All that is wanted is the exact lines from the first line of the data below through the line with "جَائزة الاسْتدامَة المَاليَـة</div>", both ends included, with pictures omitted.
□ □ □
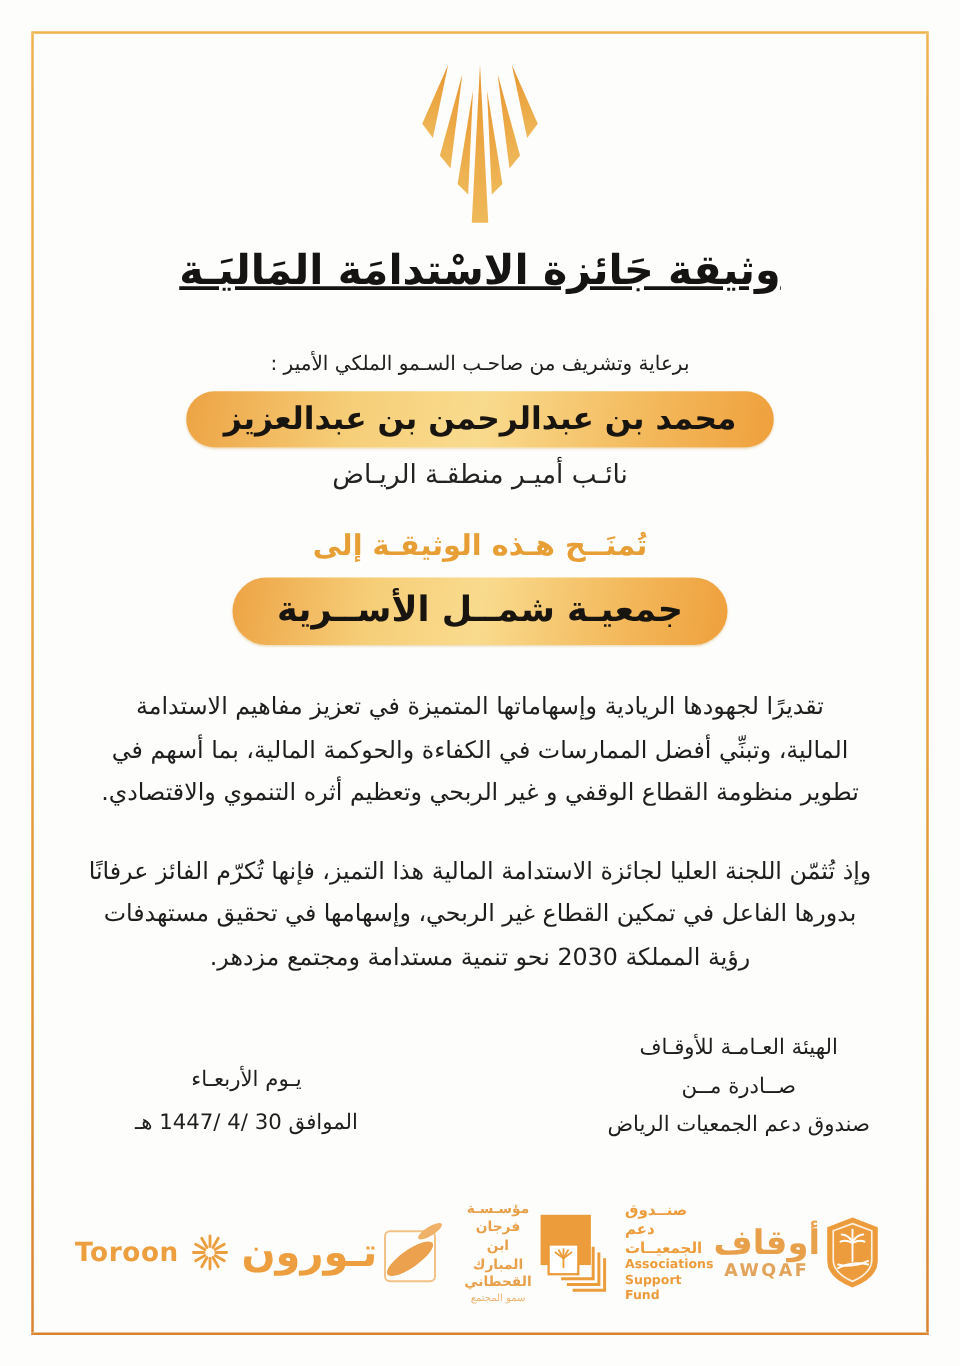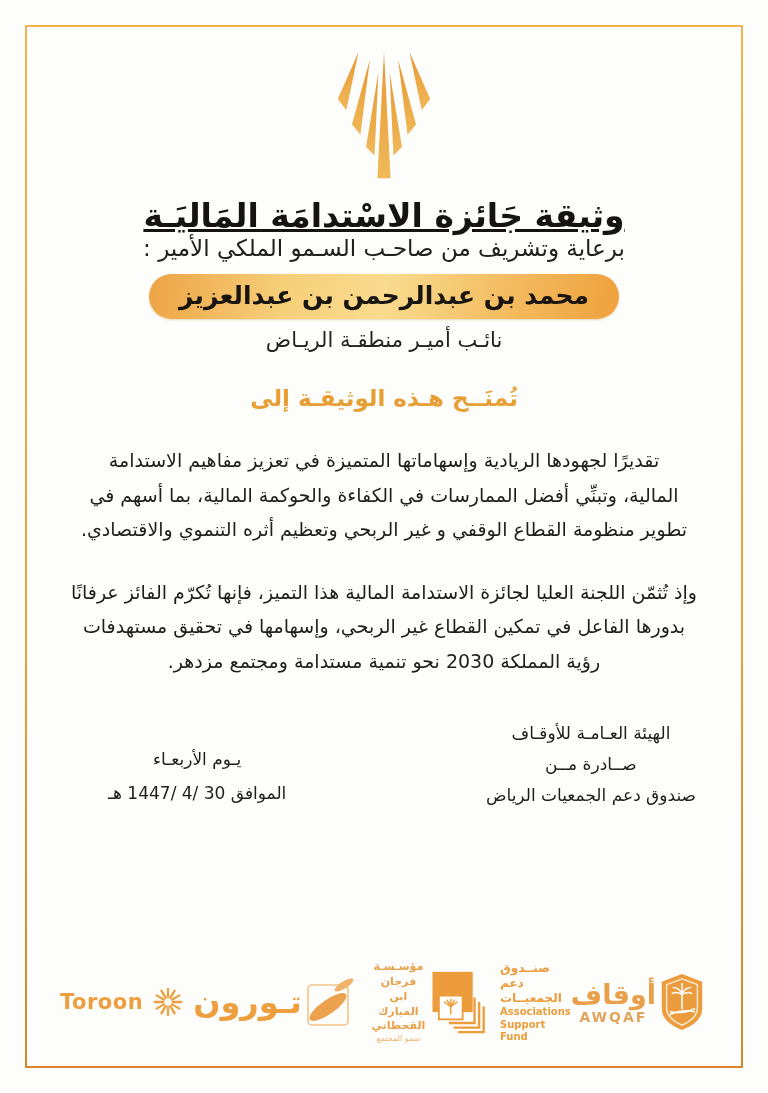--- a/index.html
+++ b/index.html
@@ -35,21 +35,22 @@
   .title{
     margin-top:14px;
     font-size:33px;
     font-weight:bold;
     letter-spacing:-0.5px;
     color:#161412;
     white-space:nowrap;
     text-decoration:underline;
   }
   .patronage-line{
-    font-size:23px;
+    margin-top:46px;
+    font-size:16px;
     color:#202020;
   }
   .pill{
     border-radius:30px;
     background:linear-gradient(100deg,#EDA344 0%,#F6CE78 28%,#F9DB8E 50%,#F3B95C 78%,#EFA03C 100%);
     box-shadow:0 1px 2px rgba(190,140,40,.35);
     color:#181410;
     font-weight:bold;
     display:inline-block;
   }
@@ -170,20 +171,21 @@
     <div class="title">وثيقة جَائزة الاسْتدامَة المَاليَـة</div>
 
     <div class="patronage-line">برعاية وتشريف من صاحـب السـمو الملكي الأمير :</div>
 
     <div class="pill prince-pill">محمد بن عبدالرحمن بن عبدالعزيز</div>
 
     <div class="prince-role">نائـب أميـر منطقـة الريـاض</div>
 
     <div class="grant-intro">تُمنَــح هـذه الوثيقـة إلى</div>
 
+    <div class="pill recipient-pill">جمعيـة شمــل الأســرية</div>
 
     <div class="body-paragraph paragraph-1">تقديرًا لجهودها الريادية وإسهاماتها المتميزة في تعزيز مفاهيم الاستدامة المالية، وتبنِّي أفضل الممارسات في الكفاءة والحوكمة المالية، بما أسهم في تطوير منظومة القطاع الوقفي و غير الربحي وتعظيم أثره التنموي والاقتصادي.</div>
 
     <div class="body-paragraph paragraph-2">وإذ تُثمّن اللجنة العليا لجائزة الاستدامة المالية هذا التميز، فإنها تُكرّم الفائز عرفانًا بدورها الفاعل في تمكين القطاع غير الربحي، وإسهامها في تحقيق مستهدفات رؤية المملكة 2030 نحو تنمية مستدامة ومجتمع مزدهر.</div>
 
     <div class="footer-info">
       <div class="date-block">
         <div>يـوم الأربعـاء</div>
         <div>الموافق 30 /4 /1447 هـ</div>
       </div>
□ □ □
§ OUTPUT BELOW
--- a/index.html
+++ b/index.html
@@ -35,21 +35,22 @@
   .title{
     margin-top:14px;
     font-size:33px;
     font-weight:bold;
     letter-spacing:-0.5px;
     color:#161412;
     white-space:nowrap;
     text-decoration:underline;
   }
   .patronage-line{
-    font-size:23px;
+    margin-top:46px;
+    font-size:16px;
     color:#202020;
   }
   .pill{
     border-radius:30px;
     background:linear-gradient(100deg,#EDA344 0%,#F6CE78 28%,#F9DB8E 50%,#F3B95C 78%,#EFA03C 100%);
     box-shadow:0 1px 2px rgba(190,140,40,.35);
     color:#181410;
     font-weight:bold;
     display:inline-block;
   }
@@ -170,20 +171,21 @@
     <div class="title">وثيقة جَائزة الاسْتدامَة المَاليَـة</div>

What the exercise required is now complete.